To do: Set the listing down once more, exactly as given.

Task material:

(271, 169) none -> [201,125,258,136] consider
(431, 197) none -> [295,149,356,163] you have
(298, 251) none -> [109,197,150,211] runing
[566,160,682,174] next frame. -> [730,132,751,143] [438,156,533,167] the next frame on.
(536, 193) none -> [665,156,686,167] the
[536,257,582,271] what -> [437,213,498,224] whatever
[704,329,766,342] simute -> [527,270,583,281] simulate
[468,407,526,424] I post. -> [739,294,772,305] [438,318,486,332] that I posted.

Written response:
(271, 169) none -> [201,125,258,136] consider
(431, 197) none -> [295,149,356,163] you have
(298, 251) none -> [109,197,150,211] runing
[566,160,682,174] next frame. -> [730,132,751,143] [438,156,533,167] the next frame on.
(536, 193) none -> [665,156,686,167] the
[536,257,582,271] what -> [437,213,498,224] whatever
[704,329,766,342] simute -> [527,270,583,281] simulate
[468,407,526,424] I post. -> [739,294,772,305] [438,318,486,332] that I posted.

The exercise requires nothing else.